60 MÜ'MİN 40:78 Yemin olsun, biz senden önce de resuller gönderdik. Onların bir kısmının hayat ve hatırasını sana anlattık, bir kısmının hayat ve hatırasından sana bahsetmedik. Hiçbir resulün, Allah'ın izni olmaksızın herhangi bir mucize getirmesi söz konusu olamaz. Allah'ın emri geldiğinde, hakla hükmedilir ve gerçeği hükümsüz kılmaya çalışanlar orada hüsrana uğrarlar. Ve le kad erselna rusülem min kablike minhüm men kasasna aleyke ve minhüm mel lem naksus aleyk ve ma kane li rasulin ey ye'tiye bi ayetin illa bi iznillah fe iza cae emrallahi kudiye bil hakkı ve hasira hünalikel mübtılun
alıntı:
"Yemin olsun, biz her topluluğa: 'Allaha kulluk edin ve tağuttan kaçının' (diye tebliğ etmesi için) bir peygamber gönderdik. Böylelikle, onlardan kimine Allah hidayet verdi, onlardan kiminin üzerine sapıklık hak oldu. Artık, yeryüzünde dolaşın da yalanlayanların uğradıkları sonucu görün." NAHL-36
Gene aynı hata yapılmış. Ayette peygamber yani nebi kelimesi geçmiyor. Resul kelimesi geçiyor.
70 NAHL 16:36 Yemin olsun, biz her ümmette şöyle tebliğ yapan bir resul görevlendirdik: "Allah'a kulluk/ibadet edin, tâğutttan kaçının. Sonra bunlardan kimine Allah kılavuzluk etti, kimine de sapıklık hak oldu. Şimdi, yeryüzünde gezip dolaşın da yalanlayanların sonu nasıl olmuş görün. Ve le kad beasna fı külli ümmeti-rrasulen enı'büdüllahe vectenibüt tağut fe minhüm men hedellahü ve minhüm men hakkat aleyhid dalaleh fe sıru fil erdı fenzuru keyfe kane akıbetül mükezzibın
alıntı:
"Sonra onların ardından başka nesiller getirdik. Hiç bir toplum süresini ne öne alabilir ne de geri bırakabilir. Sonra birbiri peşi sıra peygamberlerimizi gönderdik; her topluma kendi peygamberi geldiğinde, onu yalanladılar. Böylece biz de onları (yıkıma uğratıp yok etmede) kimini kiminin izinde yürüttük ve onları (tarihin anlatıp aktardığı) bir olay kıldık. İman etmeyen kavim için yıkım olsun." MÜ'MİNUN 42-43-44
Aynı hata devam ediyor: Ayette resul denmesine rağmen çevirme yaparken ısrarla nebi kelimesine karşılık gelen peygamber kelimesi kullanılıyor.

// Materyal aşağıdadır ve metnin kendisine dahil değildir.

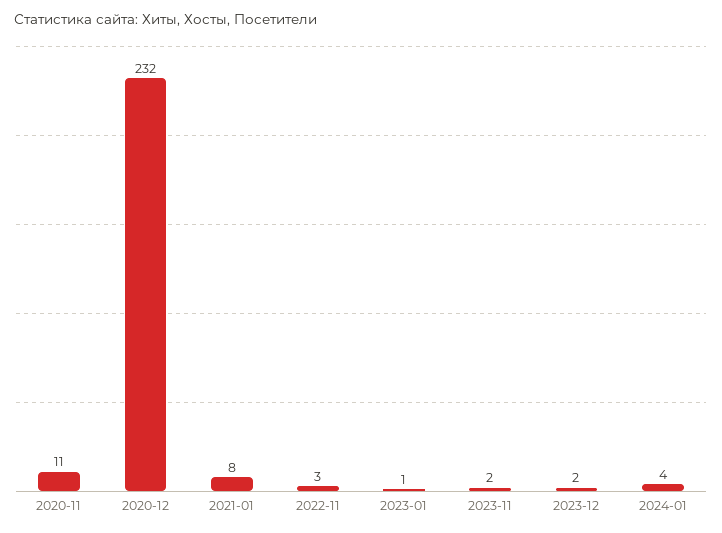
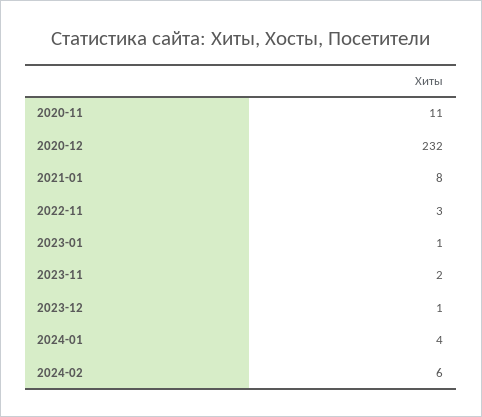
2023-12: 2 -> 1
2024-02: none -> 6

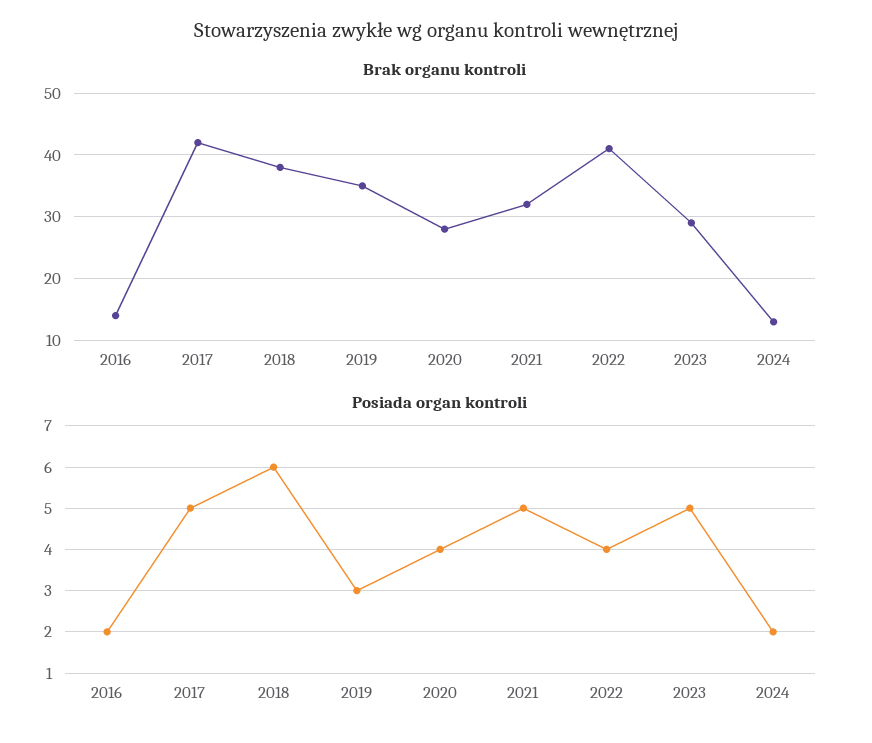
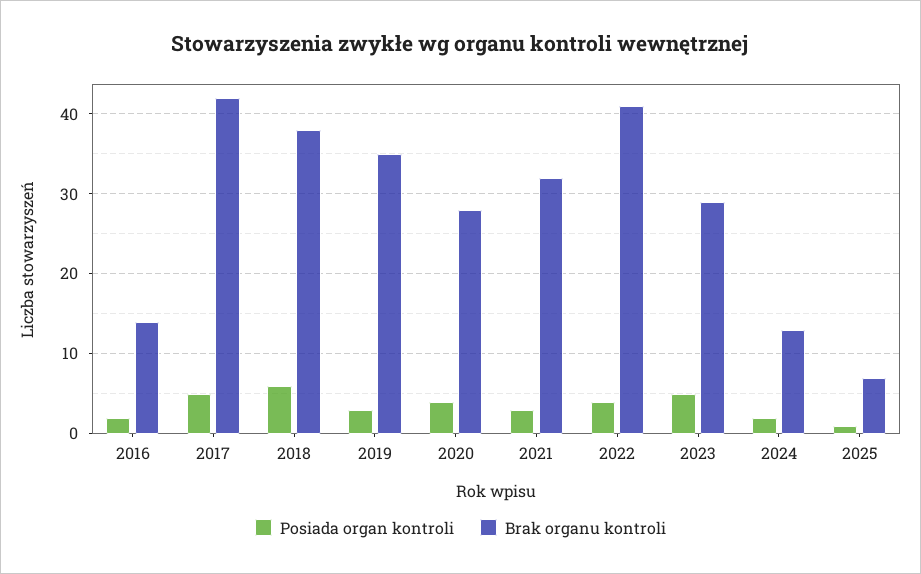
Posiada organ kontroli, 2021: 5 -> 3
Posiada organ kontroli, 2025: none -> 1
Brak organu kontroli, 2025: none -> 7

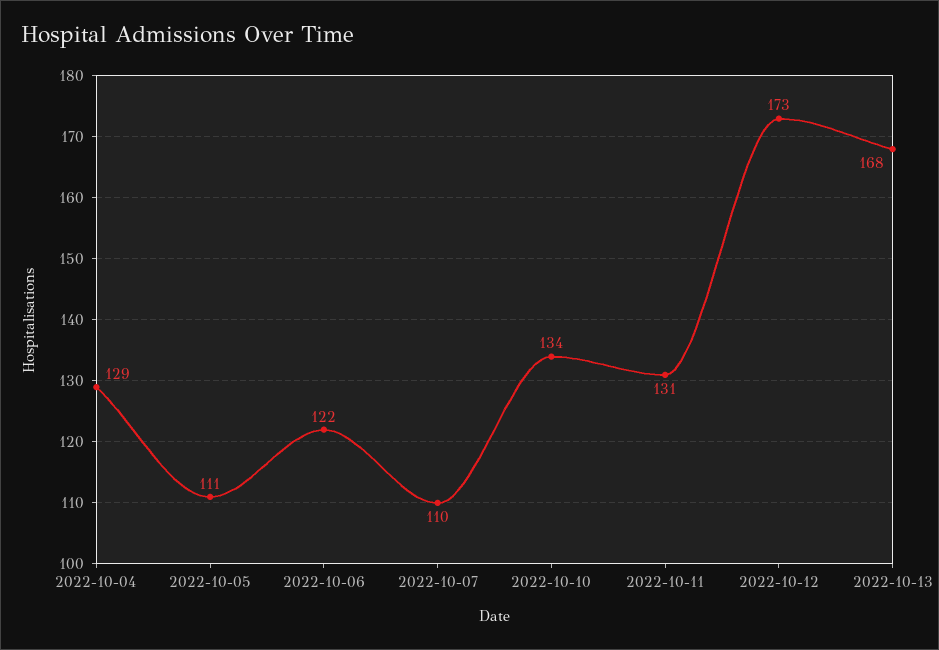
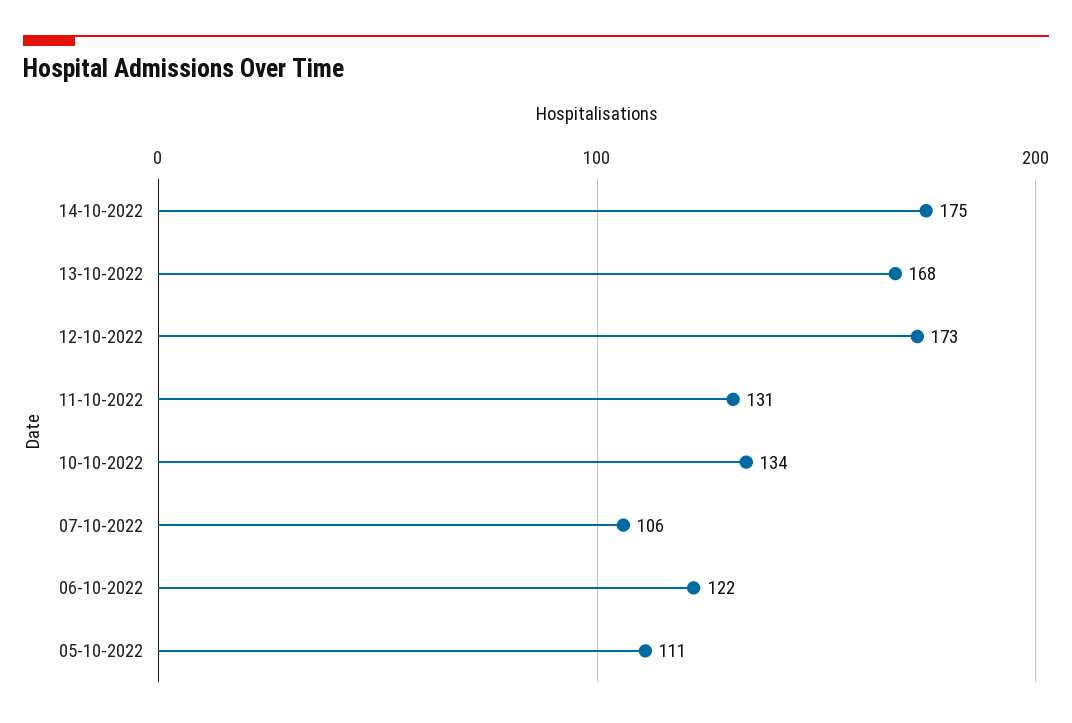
2022-10-04: 129 -> none
2022-10-07: 110 -> 106
14-10-2022: none -> 175

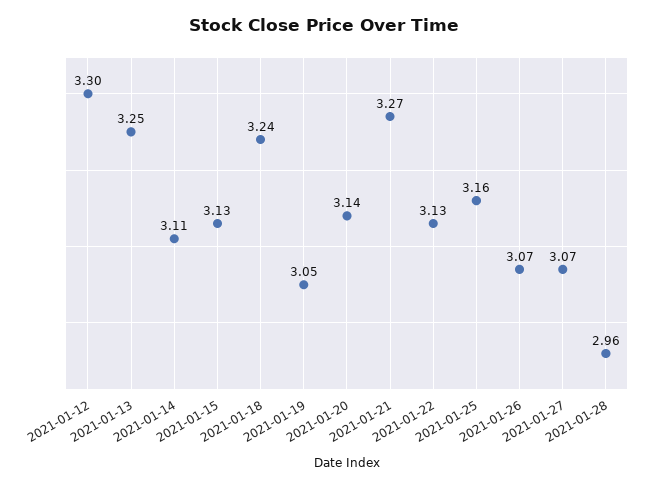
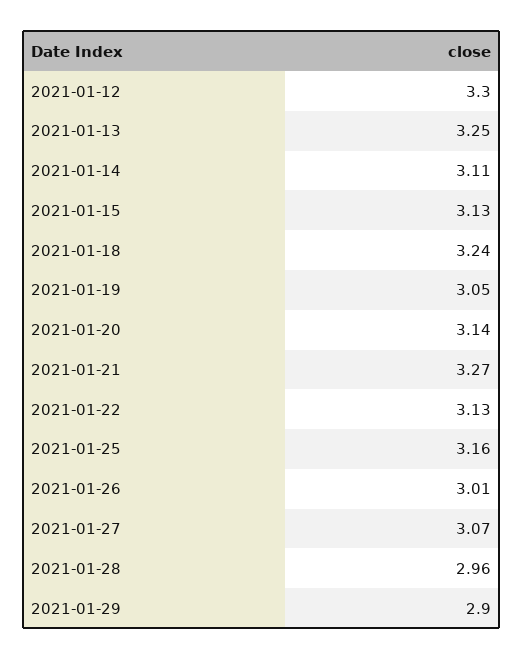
2021-01-26: 3.07 -> 3.01
2021-01-29: none -> 2.9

Oysa hem bu ayette hemde yukarıdaki ayetlerde nebi denmiyor.
Bazı sahtekarlar kendilerini resul ilan ediyor diye Kur'an'ın nebi ve resul ayrımını, bu iki kelimeye ayrı anlamlar yükleyerek kullanmasını görmezden mi gelelim?
74 MÜ'MİNUN 23:42 Sonra onların arkasından başka nesiller oluşturduk. Sümme enşe'na mim ba'dihim kurunen aharın
74 MÜ'MİNUN 23:43 Hiçbir ümmet ne süresinden ileri geçebilir ne de geri kalır. Ma tesbiku min ümmetin eceleha ve ma yeste'hırun
74 MÜ'MİNUN 23:44 Sonra, resullerimizi art arda gönderdik. Hangi ümmete resulü geldiyse onu yalanladılar. Biz de onları birbiri ardınca yuvarladık ve hepsini birer efsane yaptık. Dönmeze gitsin iman etmeyen bir topluluk! Sümme erselna rusulena tetra küllema cae ümmeter rasûlüha kezzebuhü fe etba'na ba'dahüm ba'dav ve cealnahüm ehadıs fe bu'del li kavmil la yü'minun
alıntı:
Bunlar ve benzerleri gibi onlarca ayette anlatıldığı ve devam eden bölümlerde vereceğimiz eski uygarlıklardan kalan belgelerden de anlaşıldığı üzere Peygamberler, Adem'den beri tüm kavimlere ve topluluklara gönderilmiştir ve getirdikleri tek din İslam olmuştur.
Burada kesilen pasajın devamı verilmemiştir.